• What is required:
Omit every image, and transcribe the remaining entries exactly as given.

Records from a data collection

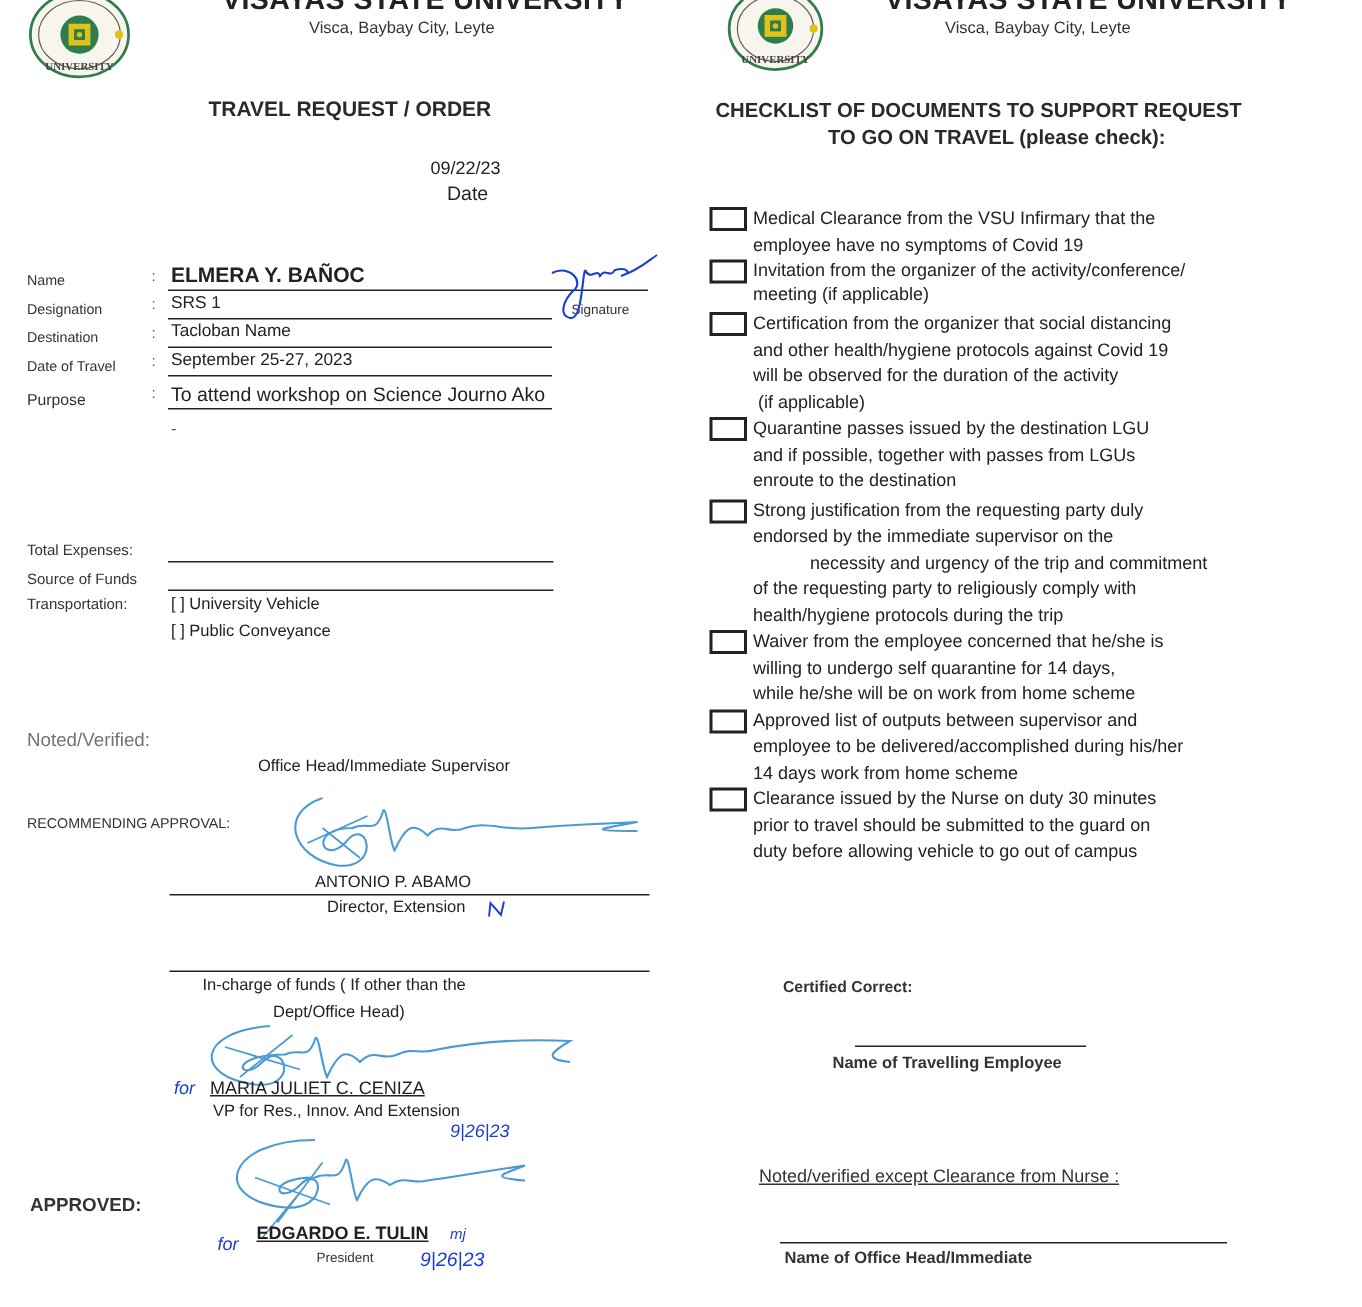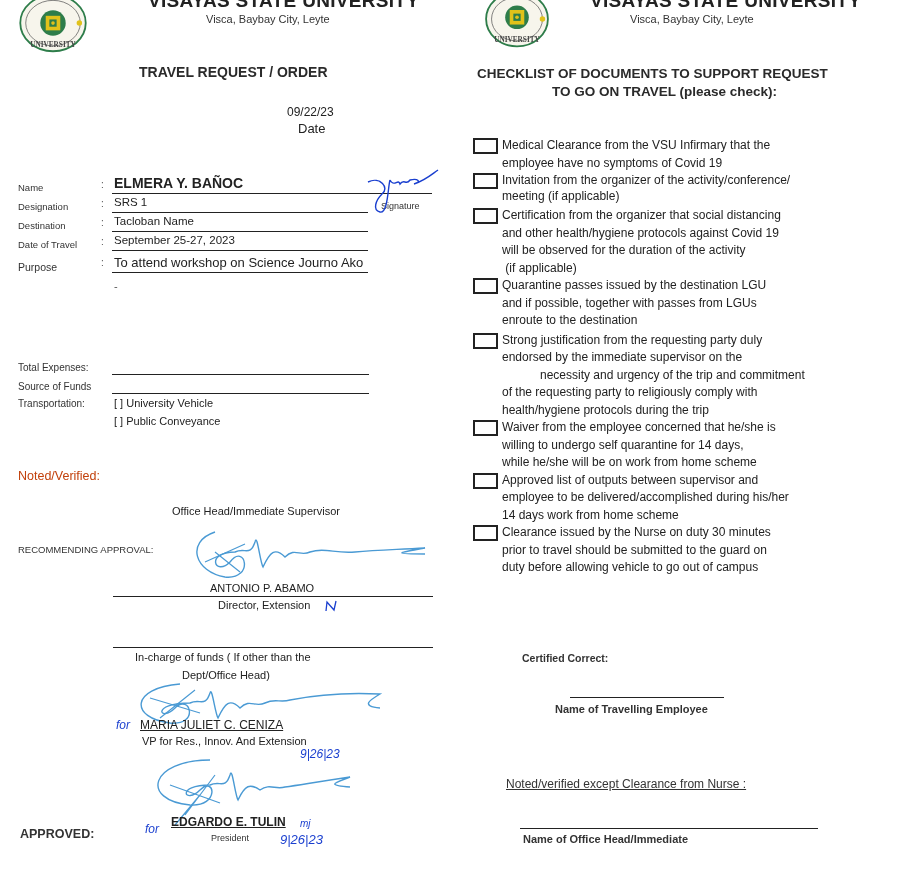--- a/index.html
+++ b/index.html
@@ -80,7 +80,7 @@
   <div class="abs" style="left:114px;top:397px;font-size:11px;">[ ] University Vehicle</div>
   <div class="abs" style="left:114px;top:415px;font-size:11px;">[ ] Public Conveyance</div>
 
-  <div class="abs" style="left:18px;top:469px;font-size:12.5px;color:#c2410c;">Noted/Verified:</div>
+  <div class="abs" style="left:18px;top:486px;font-size:12.5px;color:#737373;">Noted/Verified:</div>
 
   <div class="abs" style="left:172px;top:505px;font-size:11px;">Office Head/Immediate Supervisor</div>
 

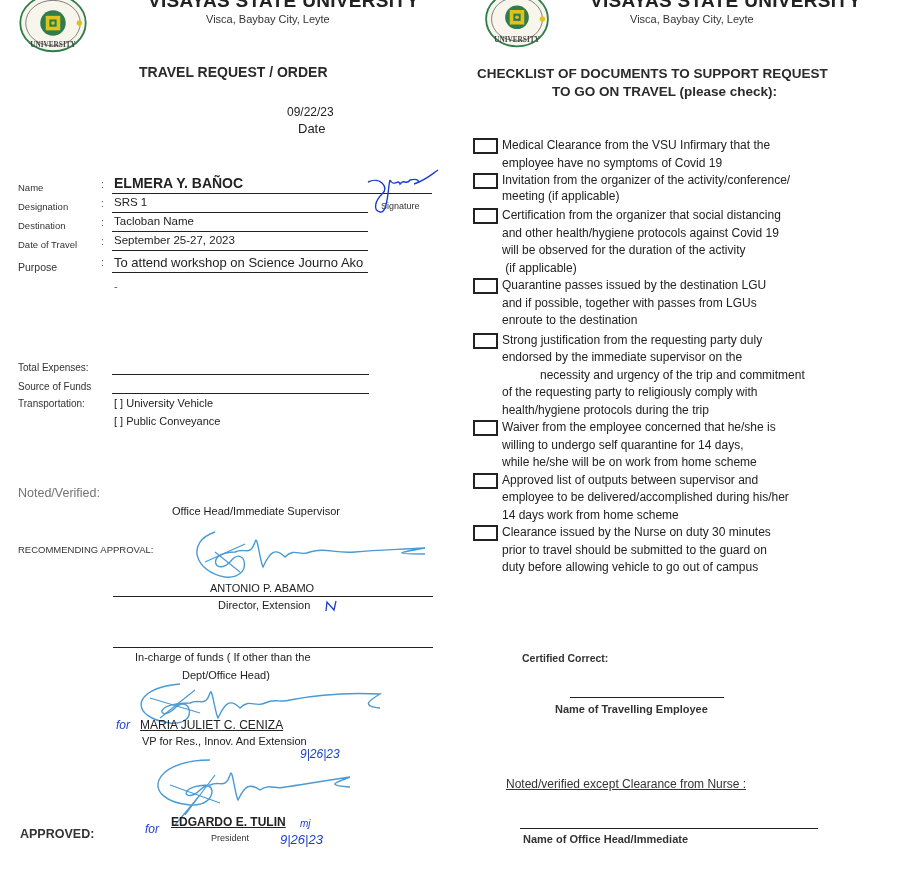--- a/index.html
+++ b/index.html
@@ -110,7 +110,7 @@
   <div class="abs" style="left:142px;top:735px;font-size:11px;">VP for Res., Innov. And Extension</div>
   <div class="abs" style="left:300px;top:747px;font-size:12px;color:#1a3fcf;font-style:italic;">9|26|23</div>
 
-  <div class="abs" style="left:20px;top:796px;font-size:12.5px;font-weight:bold;color:#333;margin-top:31px;">APPROVED:</div>
+  <div class="abs" style="left:20px;top:796px;font-size:12.5px;font-weight:bold;color:#333;">APPROVED:</div>
   <svg class="abs sig" style="left:140px;top:755px;" width="220" height="75" viewBox="0 0 220 75">
     <path d="M70 5 C10 5, 0 45, 50 50 C80 52, 75 20, 60 35 C45 50, 35 30, 70 30 C80 25, 85 35, 90 20 C92 10, 95 40, 98 45 C105 30, 110 28, 120 35 C130 28, 135 35, 145 32 C160 30, 170 28, 210 22 C195 28, 185 30, 210 32" fill="none" stroke="#4a9ad4" stroke-width="1.4"></path>
     <path d="M30 30 L80 48 M45 60 L75 20 M35 70 L60 40" fill="none" stroke="#4a9ad4" stroke-width="1.2"></path>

• Result:
--- a/index.html
+++ b/index.html
@@ -80,7 +80,7 @@
   <div class="abs" style="left:114px;top:397px;font-size:11px;">[ ] University Vehicle</div>
   <div class="abs" style="left:114px;top:415px;font-size:11px;">[ ] Public Conveyance</div>
 
-  <div class="abs" style="left:18px;top:469px;font-size:12.5px;color:#c2410c;">Noted/Verified:</div>
+  <div class="abs" style="left:18px;top:486px;font-size:12.5px;color:#737373;">Noted/Verified:</div>
 
   <div class="abs" style="left:172px;top:505px;font-size:11px;">Office Head/Immediate Supervisor</div>
 

--- a/index.html
+++ b/index.html
@@ -110,7 +110,7 @@
   <div class="abs" style="left:142px;top:735px;font-size:11px;">VP for Res., Innov. And Extension</div>
   <div class="abs" style="left:300px;top:747px;font-size:12px;color:#1a3fcf;font-style:italic;">9|26|23</div>
 
-  <div class="abs" style="left:20px;top:796px;font-size:12.5px;font-weight:bold;color:#333;margin-top:31px;">APPROVED:</div>
+  <div class="abs" style="left:20px;top:796px;font-size:12.5px;font-weight:bold;color:#333;">APPROVED:</div>
   <svg class="abs sig" style="left:140px;top:755px;" width="220" height="75" viewBox="0 0 220 75">
     <path d="M70 5 C10 5, 0 45, 50 50 C80 52, 75 20, 60 35 C45 50, 35 30, 70 30 C80 25, 85 35, 90 20 C92 10, 95 40, 98 45 C105 30, 110 28, 120 35 C130 28, 135 35, 145 32 C160 30, 170 28, 210 22 C195 28, 185 30, 210 32" fill="none" stroke="#4a9ad4" stroke-width="1.4"></path>
     <path d="M30 30 L80 48 M45 60 L75 20 M35 70 L60 40" fill="none" stroke="#4a9ad4" stroke-width="1.2"></path>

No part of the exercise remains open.